Lines with the word "none" in them are the ones to copy from the records.

[[ Source records open ]]

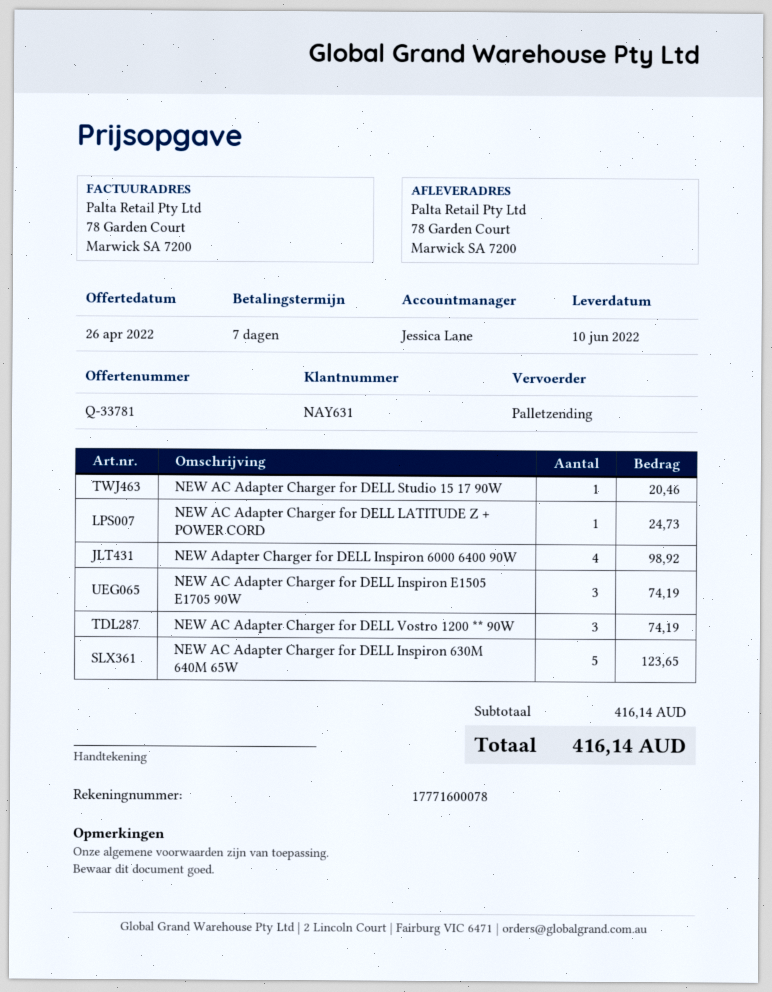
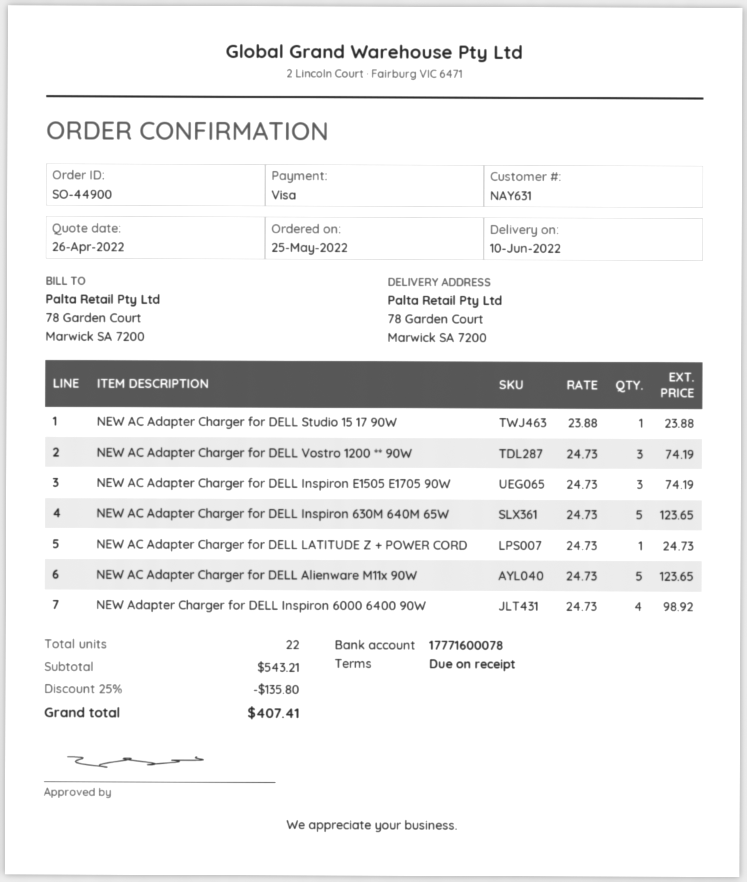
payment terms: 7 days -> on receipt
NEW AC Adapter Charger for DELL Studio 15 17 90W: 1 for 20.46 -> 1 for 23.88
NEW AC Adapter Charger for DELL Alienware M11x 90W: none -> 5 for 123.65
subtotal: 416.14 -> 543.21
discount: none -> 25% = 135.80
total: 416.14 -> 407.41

[[ Source records closed ]]
[[ Source records open ]]

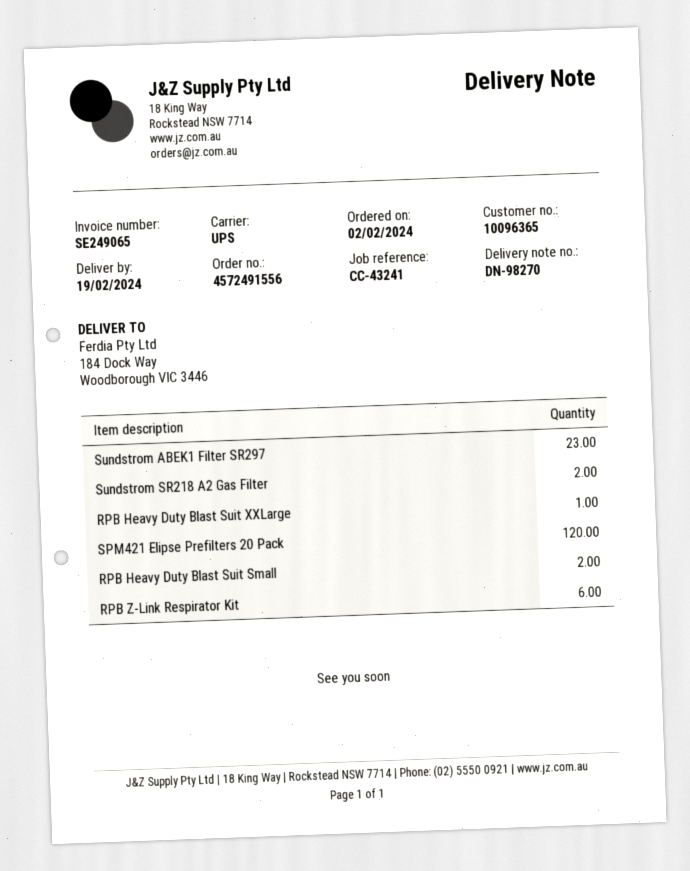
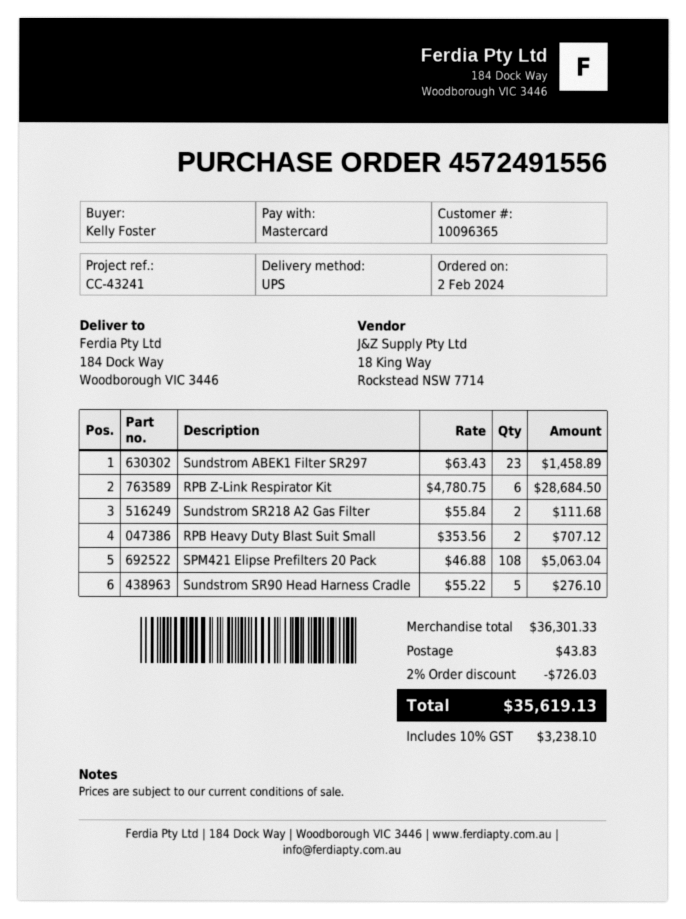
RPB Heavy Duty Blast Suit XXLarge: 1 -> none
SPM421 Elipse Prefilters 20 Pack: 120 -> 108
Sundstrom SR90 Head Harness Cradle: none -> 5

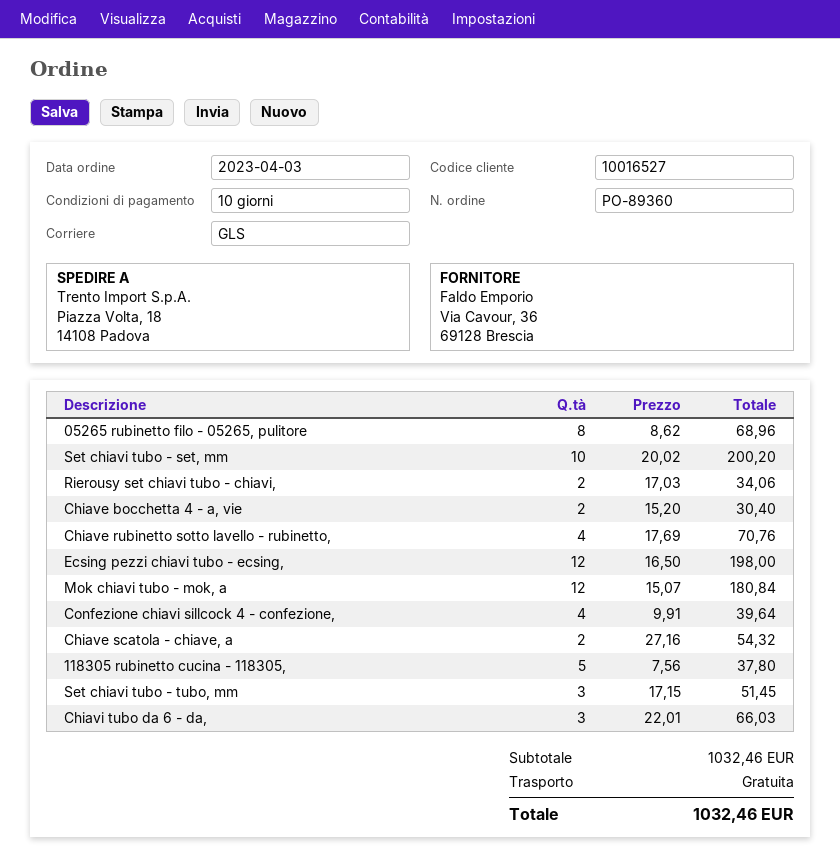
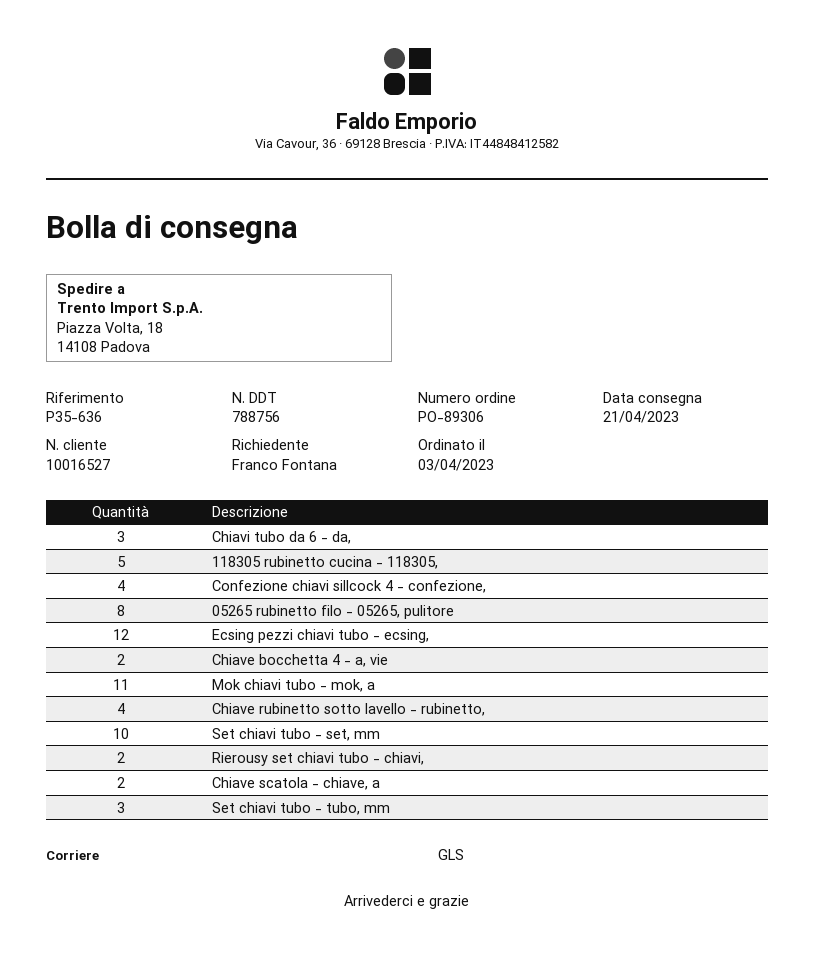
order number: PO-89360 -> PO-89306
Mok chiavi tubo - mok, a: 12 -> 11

[[ Source records closed ]]

Answer section:
NEW AC Adapter Charger for DELL Alienware M11x 90W: none -> 5 for 123.65
discount: none -> 25% = 135.80
RPB Heavy Duty Blast Suit XXLarge: 1 -> none
Sundstrom SR90 Head Harness Cradle: none -> 5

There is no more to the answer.